O frágil marco jurídico mundial para o controle das armas atômicas enfrentará novos obstáculos em 2026 que poderão debilitar ainda mais as barreiras de proteção para evitar uma crise nuclear.
Na primeira metade do próximo ano ocorrerão dois acontecimentos-chave: o tratado bilateral Novo Start entre Estados Unidos e Rússia expira em 5 de fevereiro e, em abril, Nova York recebe a RevCon, conferência de revisão do TNP (Tratado de Não Proliferação Nuclear), pedra angular dos marcos de segurança mundiais.
A conferência, realizada a cada quatro ou cinco anos, tem por objetivo manter vivo o TNP. No entanto, durante as duas últimas sessões, os 191 Estados signatários não conseguiram chegar a um acordo sobre um documento final, e os especialistas esperam que em abril se repita o mesmo resultado.
“Vai ser uma RevCon difícil”, afirmou Alexandra Bell, diretora do Boletim dos Cientistas Atômicos, organização sem fins lucrativos americana dedicada à segurança mundial, em uma conferência online organizada pela ONU no início de dezembro. “Quanto à situação atual e as perspectivas de futuro imediato da estrutura de controle de armas nucleares, o panorama é desolador.”
Anton Khlopkov, diretor do órgão russo Ceness (sigla em inglês para Centro de Estudos de Energia e Segurança), adotou um ponto de vista ainda mais severo ao afirmar no mesmo evento: “Nos encontramos em um ponto em que a arquitetura de controle de armas está prestes a desmantelar-se por completo.”
“No melhor dos casos, acredito que devemos tentar preservar o que temos”, afirmou Khlopkov.
Salvaguardas em ruínas
O panorama nuclear internacional se obscureceu em 2025: desde os ataques de Washington contra instalações atômicas do Irã até o teste do novo míssil de cruzeiro de propulsão nuclear Burevestnik pela Rússia e as declarações do presidente dos EUA, Donald Trump, sobre a possível retomada dos ensaios nucleares.
Ao mesmo tempo, “a estrutura de controle de armas está desmoronando”, disse Emmanuelle Maitre, da Fundação para a Pesquisa Estratégica (FRS) da França, à agência de notícias AFP.
O controle nuclear havia sido construído durante décadas em torno do eixo Moscou-Washington, mas o crescente poder da China e os rápidos avanços tecnológicos mudaram o panorama internacional, que ao mesmo tempo está cada vez mais tenso.
“A crescente interconexão entre as forças nucleares e convencionais e o surgimento de tecnologias disruptivas (como o sistema de defesa ‘Golden Dome’ dos Estados Unidos e as novas armas hipersônicas) transformaram a dissuasão nuclear tradicional em um conceito multidomínio, especialmente em um mundo multipolar”, afirmou Hua Han, da Universidade de Pequim.
“Esta configuração trilateral introduz complexidades que vão muito além do modelo bilateral da era da Guerra Fria“, acrescentou, segundo as atas de um evento realizado em abril pelo Centro de Estudos Estratégicos Internacionais do Paquistão.
Um resultado provável do panorama em mudança é a expiração do Novo Start, que estabelece limites às armas e inclui sistemas de inspeção.
“Todo o componente de inspeção deixou de funcionar, as notificações quando se transfere um míssil, etc., tudo isso desapareceu.
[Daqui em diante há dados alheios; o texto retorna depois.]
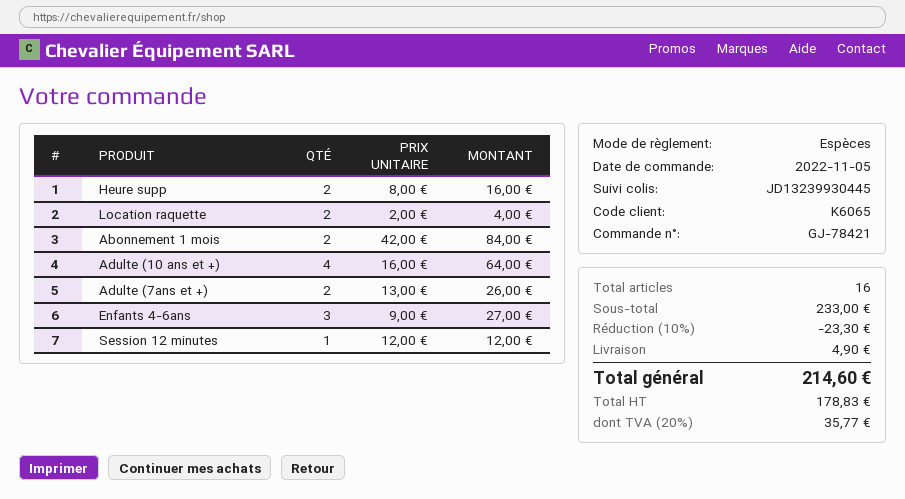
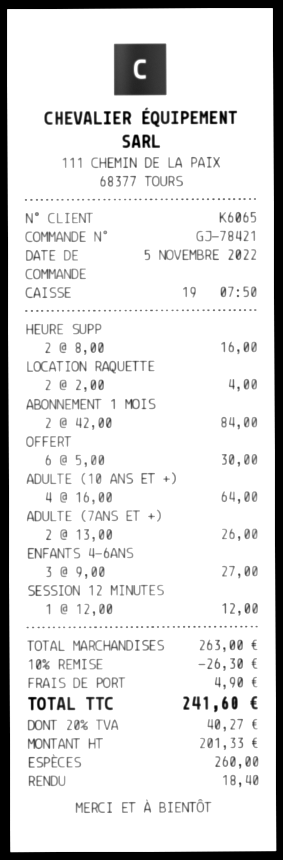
OFFERT: none -> 6 x 5.00 = 30.00
subtotal: 233.00 -> 263.00
discount: 10% = 23.30 -> 10% = 26.30
net: 178.83 -> 201.33
tax: 20% = 35.77 -> 20% = 40.27
total: 214.60 -> 241.60

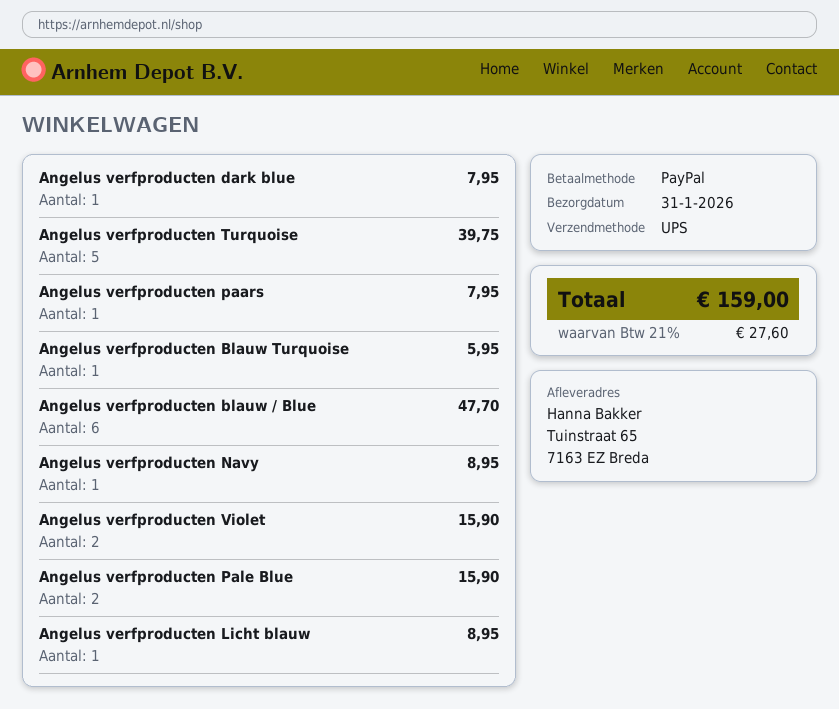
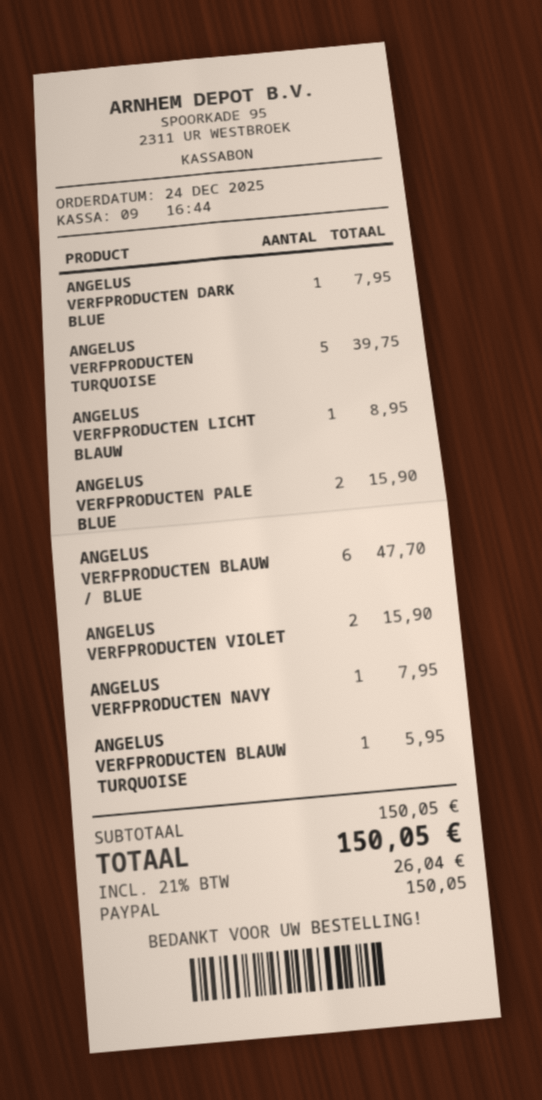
Angelus verfproducten paars: 1 for 7.95 -> none
Angelus verfproducten Navy: 1 for 8.95 -> 1 for 7.95
tax: 21% = 27.60 -> 21% = 26.04
total: 159.00 -> 150.05

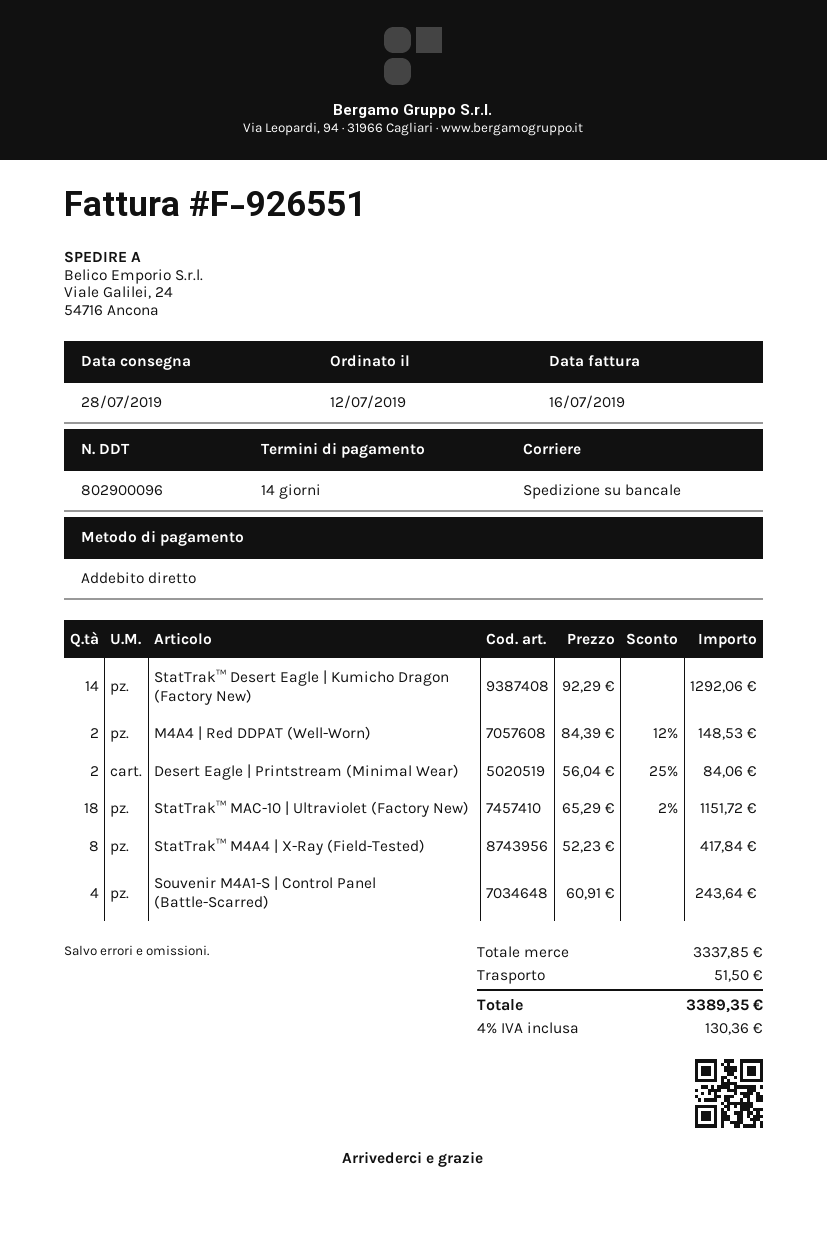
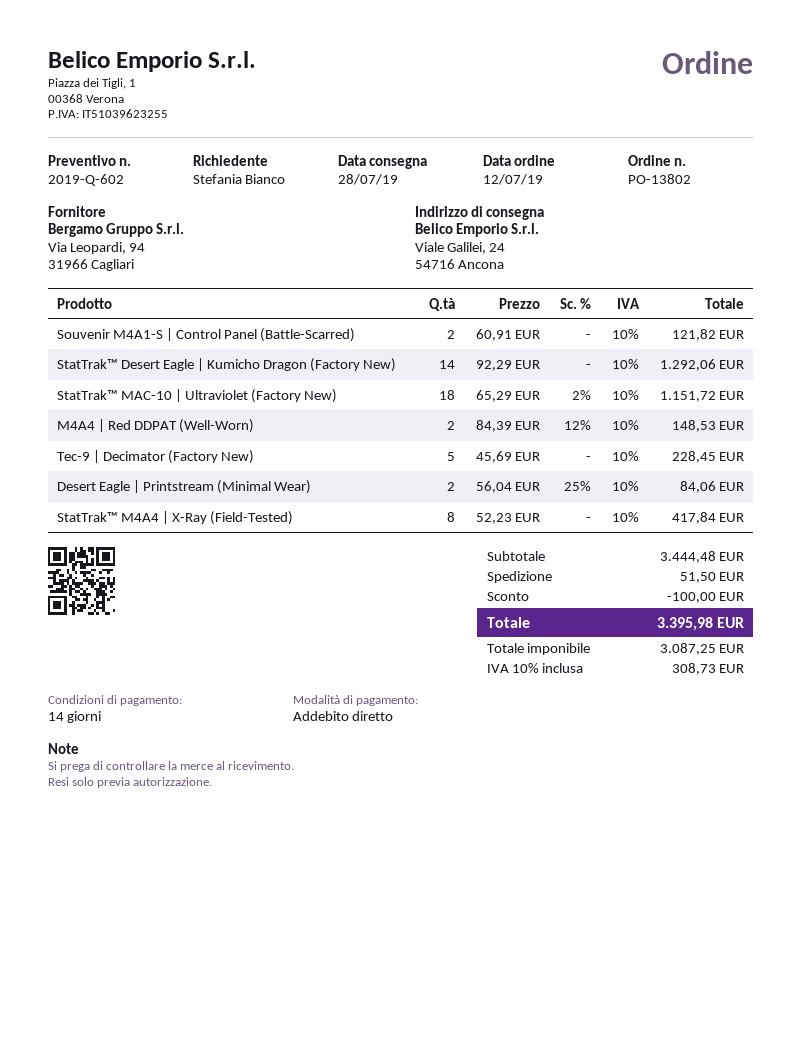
Souvenir M4A1-S | Control Panel (Battle-Scarred): 4 x 60.91 = 243.64 -> 2 x 60.91 = 121.82
Tec-9 | Decimator (Factory New): none -> 5 x 45.69 = 228.45
subtotal: 3337.85 -> 3444.48
discount: none -> 100.00
tax: 4% = 130.36 -> 10% = 308.73
total: 3389.35 -> 3395.98

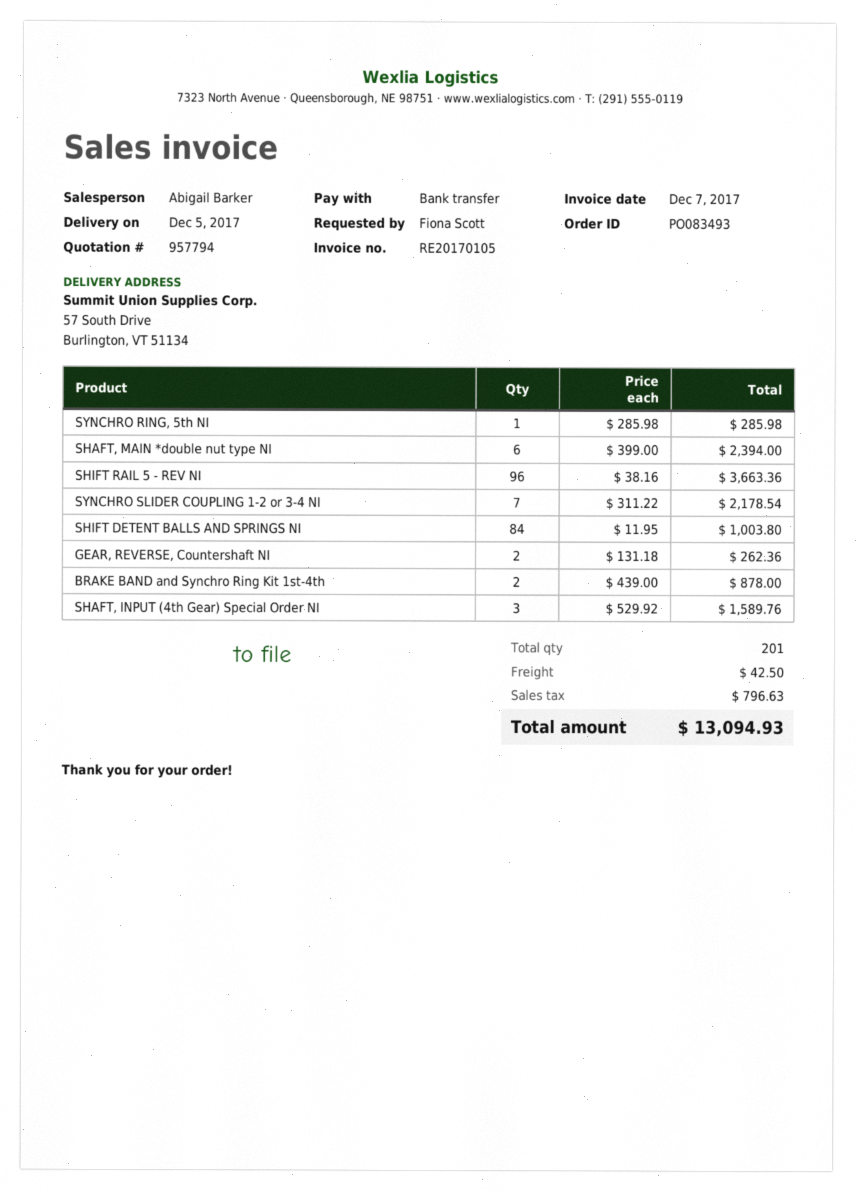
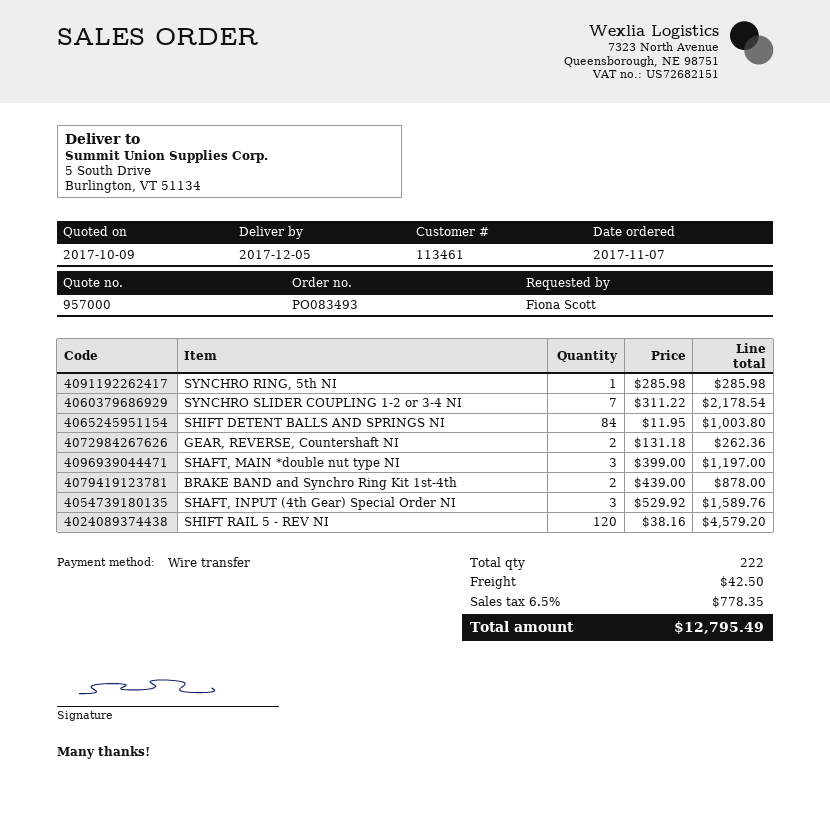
quote number: 957794 -> 957000
ship to: 57 South Drive, Burlington, VT 51134 -> 5 South Drive, Burlington, VT 51134
SHAFT, MAIN *double nut type NI: 6 x 399.00 = 2394.00 -> 3 x 399.00 = 1197.00
SHIFT RAIL 5 - REV NI: 96 x 38.16 = 3663.36 -> 120 x 38.16 = 4579.20
total quantity: 201 -> 222
tax: 796.63 -> 778.35
total: 13094.93 -> 12795.49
O único que resta é o compromisso voluntário de manter-se dentro dos limites”, afirma Maitre.
Soluções coletivas
Mas permitir que o Novo Start caduque “beneficia os interesses dos Estados Unidos”, segundo Robert Peters, da influente Heritage Foundation, o que reflete a postura de grande parte da comunidade estratégica americana de evitar atar as mãos de Washington unicamente a Moscou.
Pequim, que atualmente tem menos armas, negou-se até agora a participar em conversas trilaterais sobre desarmamento.
“A China é a potência nuclear de mais rápido crescimento do planeta. Está construindo cem novas ogivas por ano e agora tem mais silos de mísseis balísticos intercontinentais (ICBM) que os silos Minuteman III ativos dos Estados Unidos”, afirmou Peters em um recente evento online do Instituto Internacional de Estudos Estratégicos. Segundo ele, o Novo Start não prevê ações para abordar essa questão.
No entanto, segundo Maitre, a expiração do acordo não significa que o mundo deva esperar consequências graves a partir de 6 de fevereiro. A falta de um documento final da RevCon também não causará “consequências imediatas ou prejudiciais” para o TNP, afirma.
A especialista adverte, no entanto, que ter menos barreiras de segurança implica o risco de deixar o mundo sem ferramentas diplomáticas para resolver as tensões.